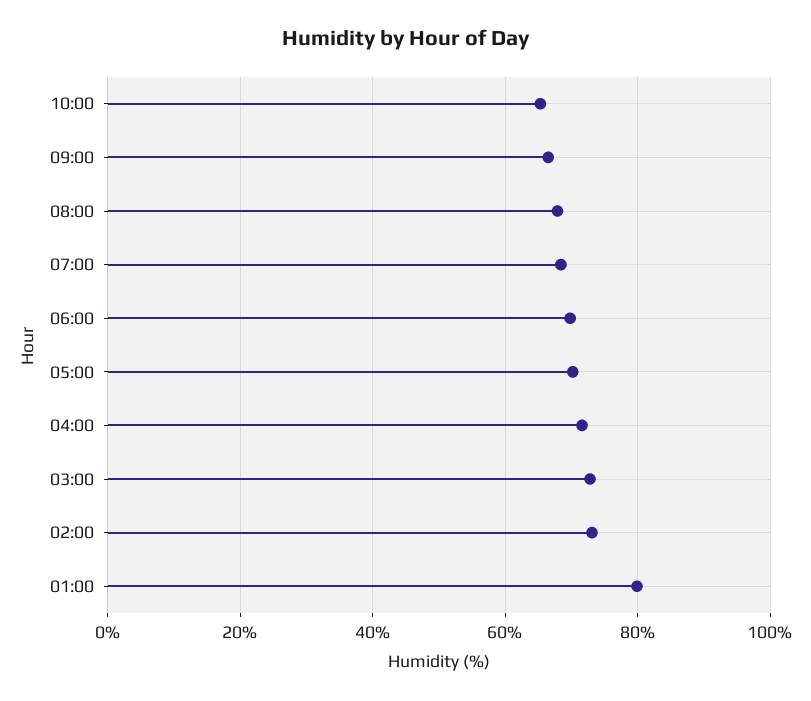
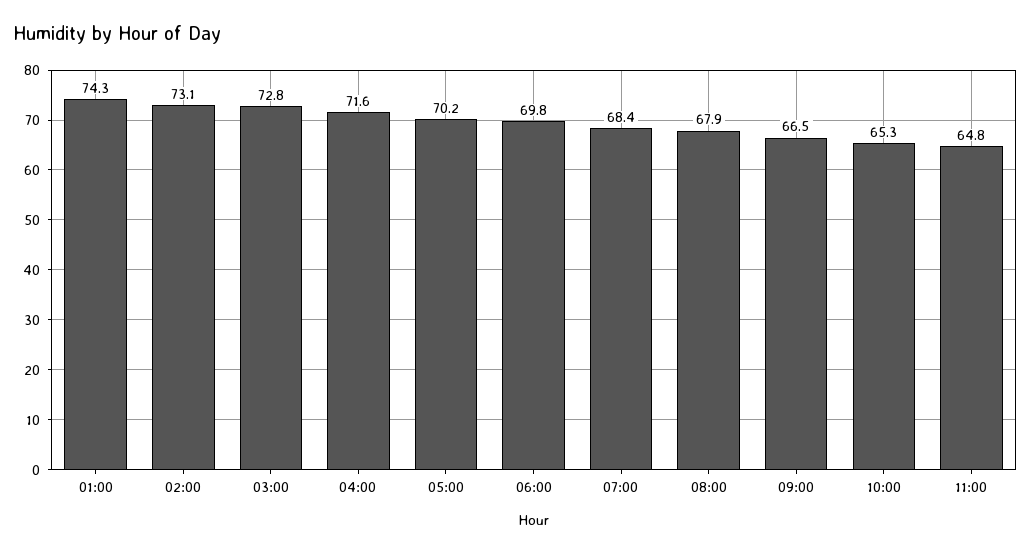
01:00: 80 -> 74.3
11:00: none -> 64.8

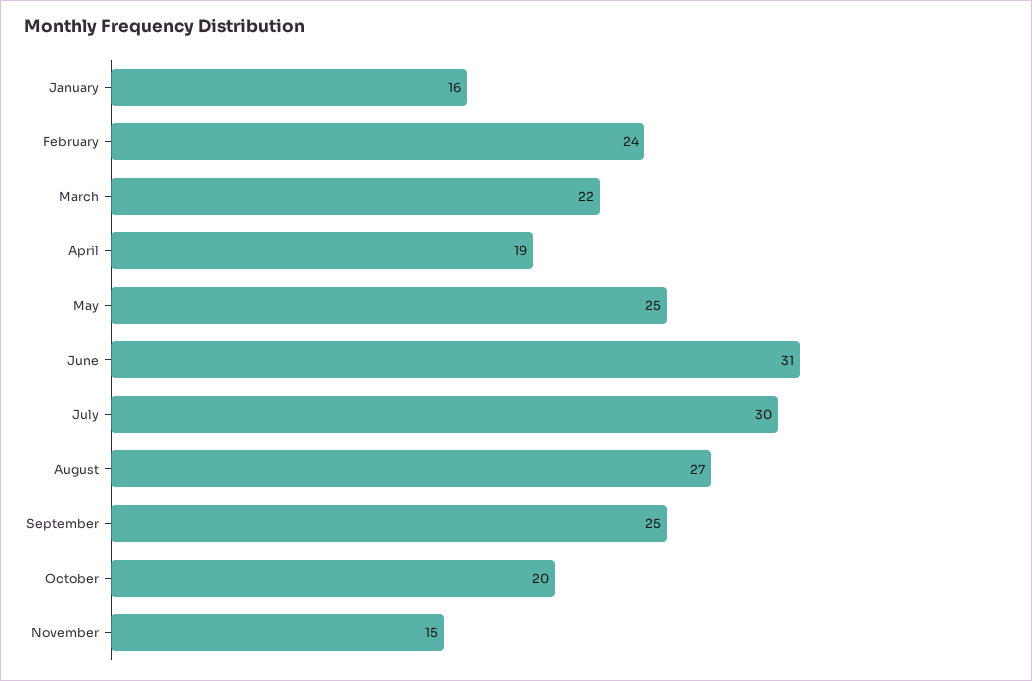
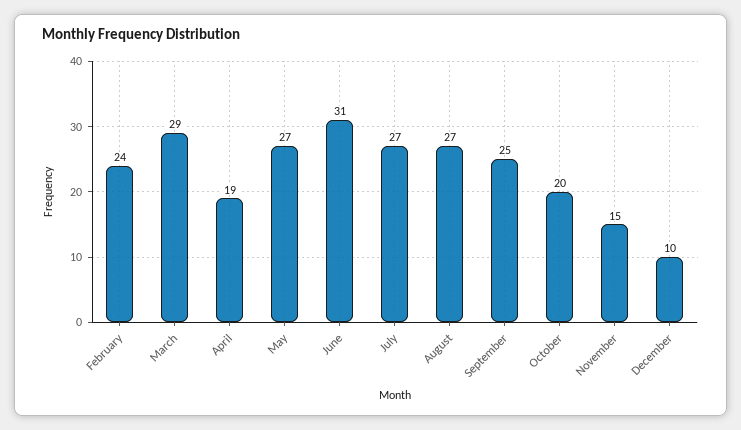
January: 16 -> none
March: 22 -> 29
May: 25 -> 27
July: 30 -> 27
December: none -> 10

----

Directions for this task ▸
Look over the listing. Pull out every line with the string "none" in it.

Output of the exercise ▸
11:00: none -> 64.8
January: 16 -> none
December: none -> 10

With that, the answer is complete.